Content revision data
====

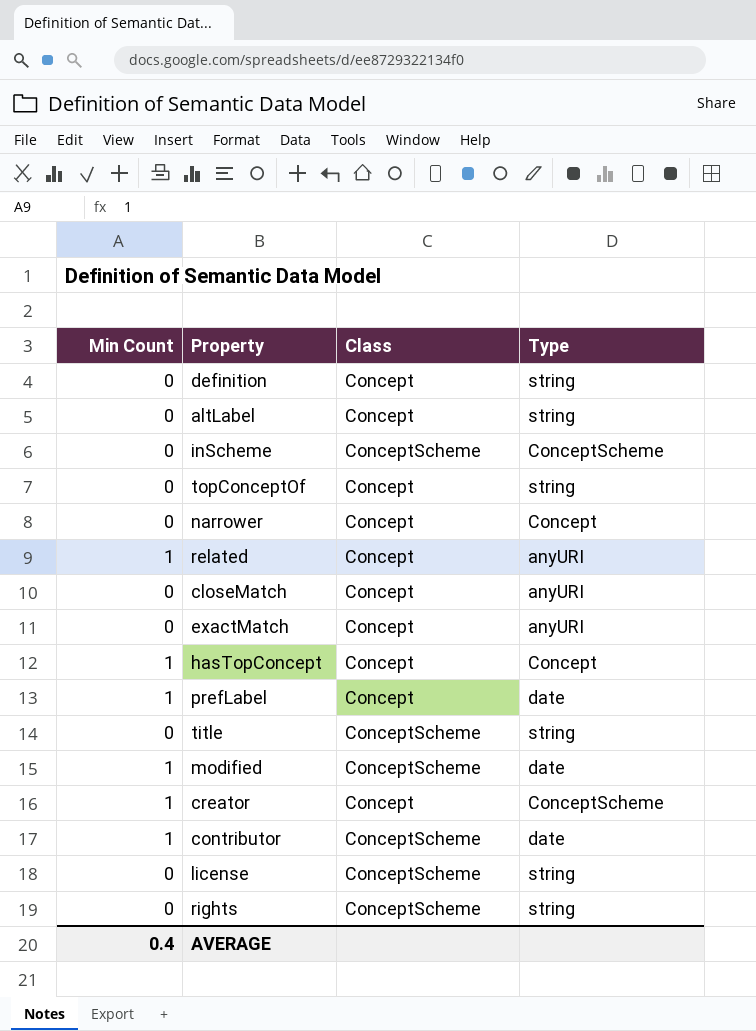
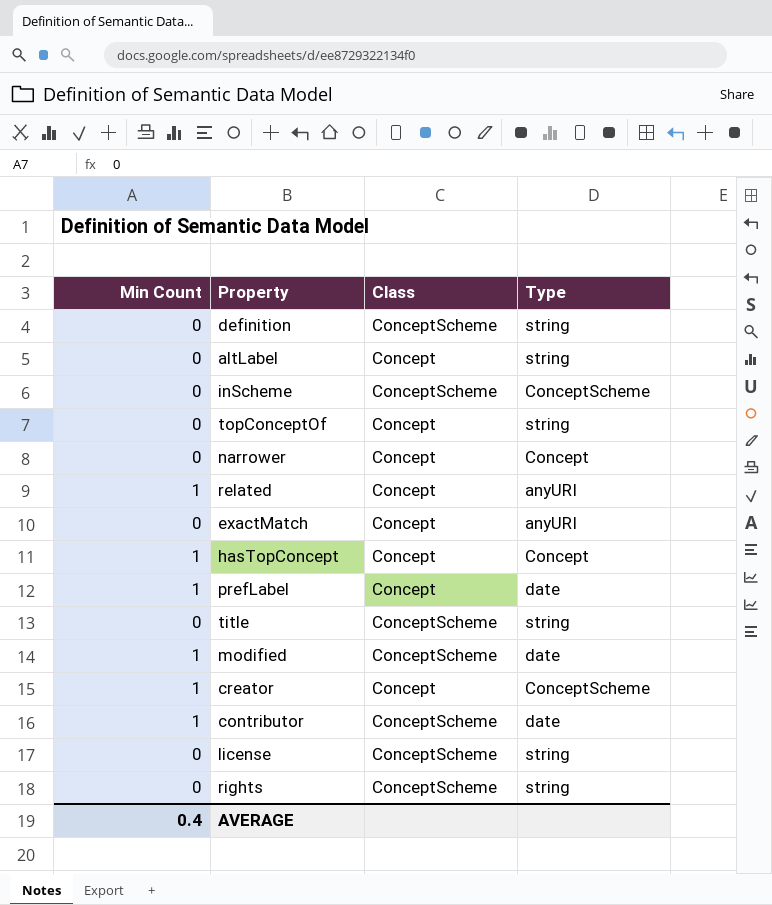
row closeMatch: 0 | Concept | anyURI -> none
definition | Class: Concept -> ConceptScheme

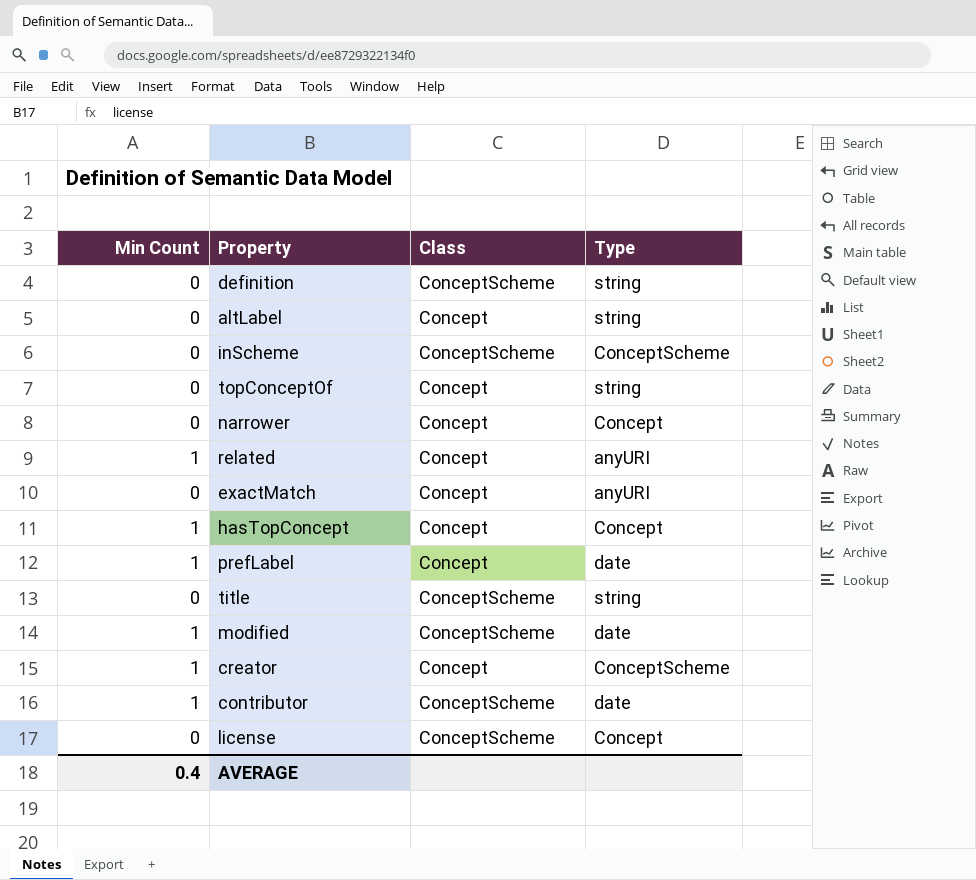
row rights: 0 | ConceptScheme | string -> none
license | Type: string -> Concept

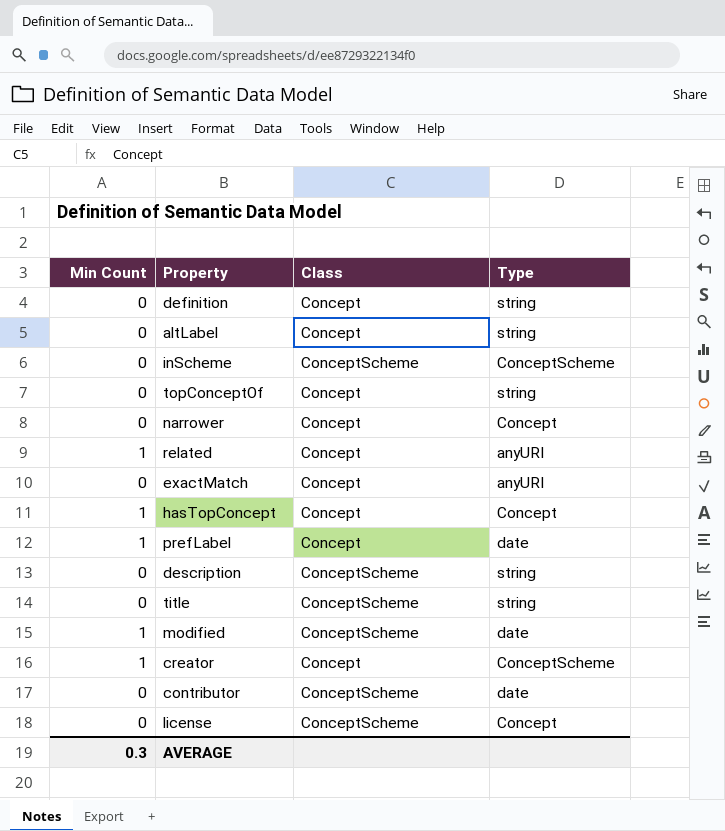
definition | Class: ConceptScheme -> Concept
row description: none -> 0 | ConceptScheme | string
contributor | Min Count: 1 -> 0
AVERAGE | Min Count: 0.4 -> 0.3

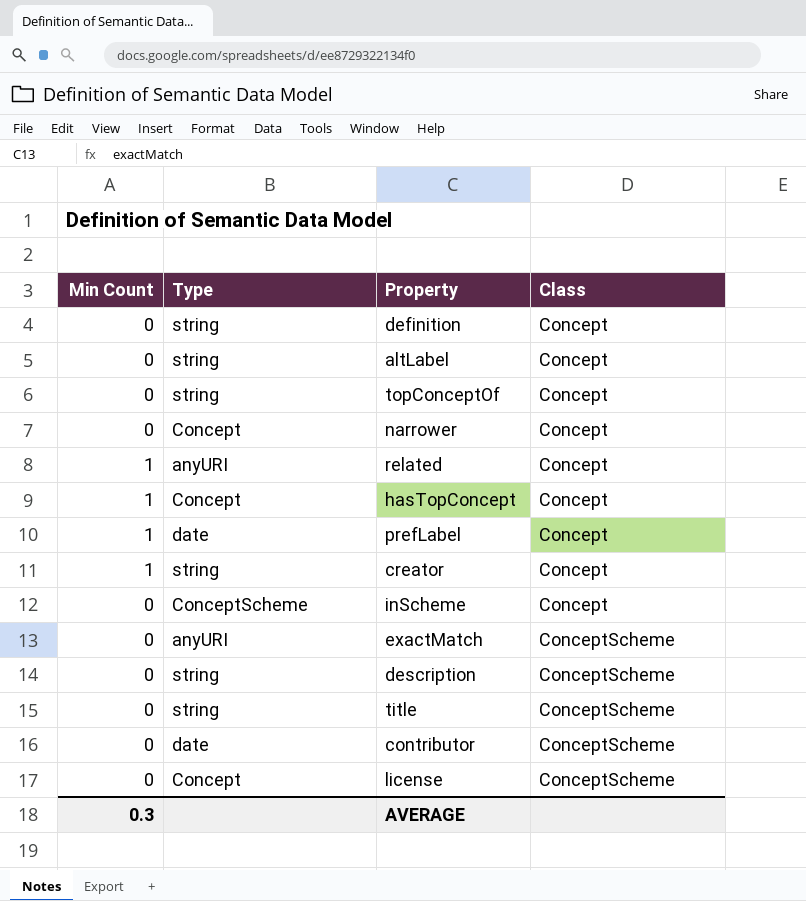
row order: none -> Class ascending
column Type | position: 4 -> 2
row modified: 1 | ConceptScheme | date -> none
creator | Type: ConceptScheme -> string
inScheme | Class: ConceptScheme -> Concept
exactMatch | Class: Concept -> ConceptScheme

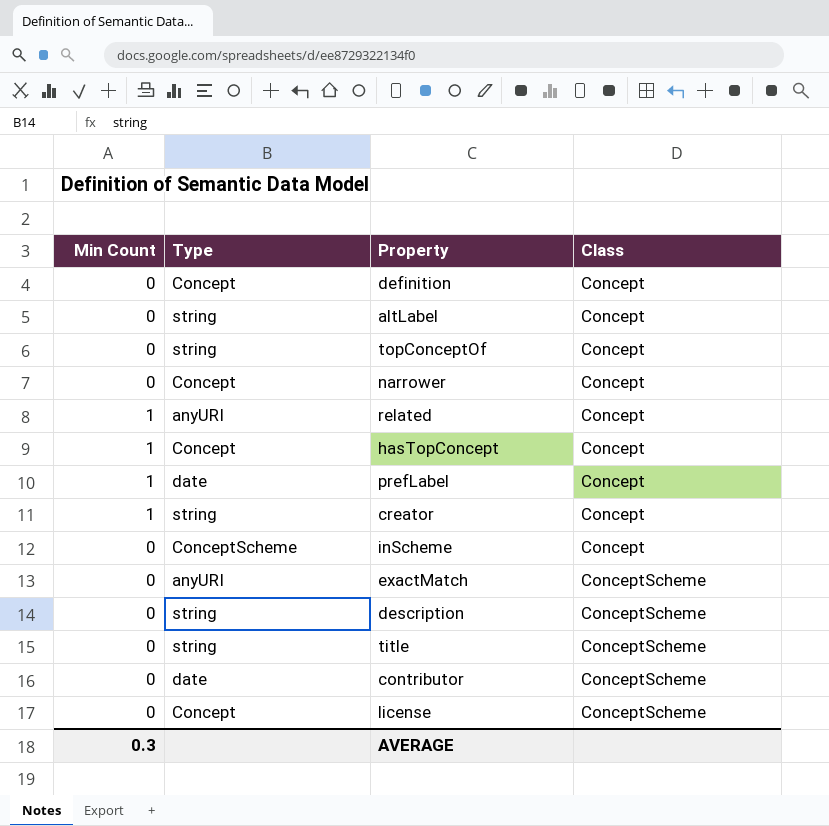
definition | Type: string -> Concept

====

Find the word "Class" in the entries, then copy out every line that has it.

definition | Class: Concept -> ConceptScheme
definition | Class: ConceptScheme -> Concept
row order: none -> Class ascending
inScheme | Class: ConceptScheme -> Concept
exactMatch | Class: Concept -> ConceptScheme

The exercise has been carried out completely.